The following day we tracked down a vet – an interesting process considering the three of us neither spoke or read Greek. Each kitten needed to have multiple vaccines and a passport. The cost, 50 Euros, a hard blow for a student. But Maria was determined and the kittens got their shots. Then she phoned the airport to confirm. The woman on the other end of the call repeated, ‘the kittens must be three months old and have their rabies shots before they fly’. The kittens were obviously under age.

Maria boarded the next plane without them. Maria and I were left with the tiny mewling babies and a phone number for an animal refuge in Thessaloniki. And so ended the hitchhiking with kittens story. This time we took the bus.

Where to sleep at a pinch

There’s those moments when the hostels are full and sleeping rough ticks the boxes, both for the sense of adventure and keeping the cash out of someone else’s pockets. It’s a way to travel further, longer, perhaps indefinitely. I have no idea. I’m making it up as I go.

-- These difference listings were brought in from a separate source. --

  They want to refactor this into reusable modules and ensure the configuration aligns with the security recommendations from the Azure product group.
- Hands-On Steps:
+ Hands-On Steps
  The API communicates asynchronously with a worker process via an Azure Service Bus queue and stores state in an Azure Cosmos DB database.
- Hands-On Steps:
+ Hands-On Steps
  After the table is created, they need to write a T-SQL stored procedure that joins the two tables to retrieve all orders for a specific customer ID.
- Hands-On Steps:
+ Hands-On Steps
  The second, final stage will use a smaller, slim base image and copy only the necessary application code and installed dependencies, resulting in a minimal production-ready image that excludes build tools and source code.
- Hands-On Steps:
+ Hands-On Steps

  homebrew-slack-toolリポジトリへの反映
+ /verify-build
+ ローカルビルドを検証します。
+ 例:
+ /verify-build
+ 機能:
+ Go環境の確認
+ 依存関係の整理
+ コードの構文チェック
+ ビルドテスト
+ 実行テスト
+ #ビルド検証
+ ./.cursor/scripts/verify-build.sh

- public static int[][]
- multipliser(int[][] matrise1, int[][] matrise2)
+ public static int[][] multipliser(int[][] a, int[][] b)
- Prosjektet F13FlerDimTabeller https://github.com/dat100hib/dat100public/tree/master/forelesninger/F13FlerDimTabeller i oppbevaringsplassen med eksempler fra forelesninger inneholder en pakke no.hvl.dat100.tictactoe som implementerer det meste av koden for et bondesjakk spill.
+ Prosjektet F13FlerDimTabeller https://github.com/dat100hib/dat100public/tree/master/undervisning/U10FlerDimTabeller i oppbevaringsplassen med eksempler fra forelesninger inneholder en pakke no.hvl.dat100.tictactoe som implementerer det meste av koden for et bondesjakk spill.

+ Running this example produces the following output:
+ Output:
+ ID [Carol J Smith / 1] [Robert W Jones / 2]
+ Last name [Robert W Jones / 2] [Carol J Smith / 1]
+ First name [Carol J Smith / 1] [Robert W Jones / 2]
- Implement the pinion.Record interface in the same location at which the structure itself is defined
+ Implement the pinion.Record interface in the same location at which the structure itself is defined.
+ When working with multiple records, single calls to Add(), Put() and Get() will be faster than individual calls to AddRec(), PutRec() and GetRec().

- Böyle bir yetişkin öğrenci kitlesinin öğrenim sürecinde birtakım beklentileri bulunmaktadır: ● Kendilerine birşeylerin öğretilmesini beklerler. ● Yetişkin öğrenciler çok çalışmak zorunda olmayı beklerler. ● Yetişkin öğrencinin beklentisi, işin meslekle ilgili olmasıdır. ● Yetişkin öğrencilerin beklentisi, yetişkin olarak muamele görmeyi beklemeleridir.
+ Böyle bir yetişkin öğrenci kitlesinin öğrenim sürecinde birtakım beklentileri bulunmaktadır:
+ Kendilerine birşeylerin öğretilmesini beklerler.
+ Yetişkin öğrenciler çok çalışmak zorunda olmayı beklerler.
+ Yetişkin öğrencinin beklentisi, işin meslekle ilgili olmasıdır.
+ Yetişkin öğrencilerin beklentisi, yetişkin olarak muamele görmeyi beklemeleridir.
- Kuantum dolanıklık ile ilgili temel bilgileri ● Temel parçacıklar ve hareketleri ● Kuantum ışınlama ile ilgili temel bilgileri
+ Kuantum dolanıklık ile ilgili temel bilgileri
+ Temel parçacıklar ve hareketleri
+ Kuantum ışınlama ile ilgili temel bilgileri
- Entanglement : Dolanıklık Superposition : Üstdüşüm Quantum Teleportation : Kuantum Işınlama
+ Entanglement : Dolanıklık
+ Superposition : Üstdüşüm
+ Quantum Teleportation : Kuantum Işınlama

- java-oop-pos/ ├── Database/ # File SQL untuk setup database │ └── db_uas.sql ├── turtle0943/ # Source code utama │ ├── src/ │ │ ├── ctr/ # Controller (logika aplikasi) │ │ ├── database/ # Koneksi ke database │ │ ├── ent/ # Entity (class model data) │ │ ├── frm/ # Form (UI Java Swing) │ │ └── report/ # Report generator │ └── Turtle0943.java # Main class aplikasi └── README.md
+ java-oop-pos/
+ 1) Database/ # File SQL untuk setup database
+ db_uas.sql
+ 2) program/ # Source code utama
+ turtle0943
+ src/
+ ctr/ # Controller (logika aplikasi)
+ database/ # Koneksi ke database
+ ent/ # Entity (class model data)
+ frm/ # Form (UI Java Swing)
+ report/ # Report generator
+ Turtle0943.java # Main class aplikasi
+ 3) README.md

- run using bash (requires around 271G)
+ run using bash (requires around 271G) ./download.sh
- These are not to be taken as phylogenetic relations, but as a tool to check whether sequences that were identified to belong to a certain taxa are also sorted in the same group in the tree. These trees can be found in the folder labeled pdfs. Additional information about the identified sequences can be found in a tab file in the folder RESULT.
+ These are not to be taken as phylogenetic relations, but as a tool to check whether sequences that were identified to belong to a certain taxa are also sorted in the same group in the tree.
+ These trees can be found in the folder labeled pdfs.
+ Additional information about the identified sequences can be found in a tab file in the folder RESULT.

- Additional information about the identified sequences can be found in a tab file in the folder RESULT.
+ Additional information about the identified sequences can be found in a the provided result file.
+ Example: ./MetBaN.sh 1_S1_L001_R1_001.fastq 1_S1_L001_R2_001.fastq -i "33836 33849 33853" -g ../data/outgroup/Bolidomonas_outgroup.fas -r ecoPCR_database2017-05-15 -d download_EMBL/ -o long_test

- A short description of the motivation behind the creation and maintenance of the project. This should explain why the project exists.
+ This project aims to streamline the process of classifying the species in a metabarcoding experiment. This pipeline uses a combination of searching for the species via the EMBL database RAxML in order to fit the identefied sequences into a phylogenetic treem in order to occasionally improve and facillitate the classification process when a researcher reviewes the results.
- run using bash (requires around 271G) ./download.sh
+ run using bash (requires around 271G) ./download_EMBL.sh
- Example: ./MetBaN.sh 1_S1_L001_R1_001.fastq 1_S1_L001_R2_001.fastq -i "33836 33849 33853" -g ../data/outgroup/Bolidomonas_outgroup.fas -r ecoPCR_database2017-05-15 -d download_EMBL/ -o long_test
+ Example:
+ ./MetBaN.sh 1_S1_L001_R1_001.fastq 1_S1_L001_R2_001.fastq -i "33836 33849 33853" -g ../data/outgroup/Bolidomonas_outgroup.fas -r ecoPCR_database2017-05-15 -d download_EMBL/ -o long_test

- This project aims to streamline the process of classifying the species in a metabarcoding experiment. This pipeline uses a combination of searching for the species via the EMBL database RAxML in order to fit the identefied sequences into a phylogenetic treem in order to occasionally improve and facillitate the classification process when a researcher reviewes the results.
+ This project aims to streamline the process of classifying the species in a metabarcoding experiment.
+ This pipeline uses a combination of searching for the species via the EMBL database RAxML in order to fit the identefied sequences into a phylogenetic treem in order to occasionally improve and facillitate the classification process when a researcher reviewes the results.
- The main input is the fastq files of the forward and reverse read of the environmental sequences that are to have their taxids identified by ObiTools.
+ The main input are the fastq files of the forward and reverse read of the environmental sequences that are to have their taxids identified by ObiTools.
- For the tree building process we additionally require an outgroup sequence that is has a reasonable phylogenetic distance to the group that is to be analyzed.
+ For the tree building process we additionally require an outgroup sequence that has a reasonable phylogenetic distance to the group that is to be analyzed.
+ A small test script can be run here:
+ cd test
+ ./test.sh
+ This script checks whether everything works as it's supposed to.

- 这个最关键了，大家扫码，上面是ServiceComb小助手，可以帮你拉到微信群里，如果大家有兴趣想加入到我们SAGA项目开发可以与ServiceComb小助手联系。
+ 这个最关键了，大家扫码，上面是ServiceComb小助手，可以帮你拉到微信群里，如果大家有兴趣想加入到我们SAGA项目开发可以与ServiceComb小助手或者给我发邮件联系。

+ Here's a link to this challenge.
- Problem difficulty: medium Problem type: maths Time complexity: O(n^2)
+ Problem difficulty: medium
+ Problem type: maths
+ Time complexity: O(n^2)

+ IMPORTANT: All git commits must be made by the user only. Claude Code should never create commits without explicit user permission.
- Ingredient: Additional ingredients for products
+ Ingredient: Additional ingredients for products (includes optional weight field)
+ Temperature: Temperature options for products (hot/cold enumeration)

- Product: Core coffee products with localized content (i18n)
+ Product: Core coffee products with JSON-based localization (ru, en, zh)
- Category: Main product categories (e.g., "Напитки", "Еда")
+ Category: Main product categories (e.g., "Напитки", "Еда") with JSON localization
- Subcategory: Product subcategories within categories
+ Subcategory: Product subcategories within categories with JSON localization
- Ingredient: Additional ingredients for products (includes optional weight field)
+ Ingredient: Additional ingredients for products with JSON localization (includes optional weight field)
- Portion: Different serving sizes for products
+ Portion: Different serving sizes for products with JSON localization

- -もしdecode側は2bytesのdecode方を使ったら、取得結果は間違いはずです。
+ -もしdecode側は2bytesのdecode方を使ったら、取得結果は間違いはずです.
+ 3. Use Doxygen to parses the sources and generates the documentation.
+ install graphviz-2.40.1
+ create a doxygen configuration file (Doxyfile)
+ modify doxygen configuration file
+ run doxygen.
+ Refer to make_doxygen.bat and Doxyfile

I learnt that it’s possible to sleep anywhere from my Greek friends. My first encounter with concrete was at a tiny music festival in the medieval village of Aghios Lavrentios. I don’t have any photos but believe me, people camped on the church steps, on the hard stone of the plaza, and I (through lack of any other option) was among them.

I spent some days travelling Greece with two Marias, a German and a Romanian. Here was a lesson in how to sleep on a metal bench in an Amusement Park. Yes, we did get busted at 5am by a very nice man who allowed us to pack up slowly before he opened the rides. In the other photo you can see me attempting to sleep on a rocky beach front with a very small cat. This also rates as one of my best hitchhiking missions. (My next post is likely to be How to Hitchhike with Kittens.)

The Dog

This was going to be a story about sandals, weaving in the importance of recycling and keeping stuff out of landfill but the dog got in the way. He’s not mine. I don’t like the idea of owning an animal but it seems that he likes the idea of owning me. His person is away and I’m doing the feeding and walking so I have become the love of his life.

This week we took to the mountains when the heat of the day had dropped a degree or two. ‘Climate change’, I told him. ‘Walk!’ he replied. So we did.

Yesterday I crossed the range, up, down and across the rocky terrain until I came to the village of Pitres. Lucky followed me, in spite of every trick I had to make him stay. He raced along the roman paths, played in the stream and chased lizards amongst the medicinal herbs and dried grasses of the Alpujarra. It was the perfect dog day until his luck ran out. I put out my thumb and when the first car stopped I left him there. (Remember, I had tried love, my best communication skills, then insults and even throwing stones to avoid this moment of abandonment.)

Today I returned, tired after hitch-hiking in forty degrees heat. ‘Climate change,’ I told the driver. ‘Si, cambio climatico,’ he agreed.

And there was Lucky. In the plaza… waiting.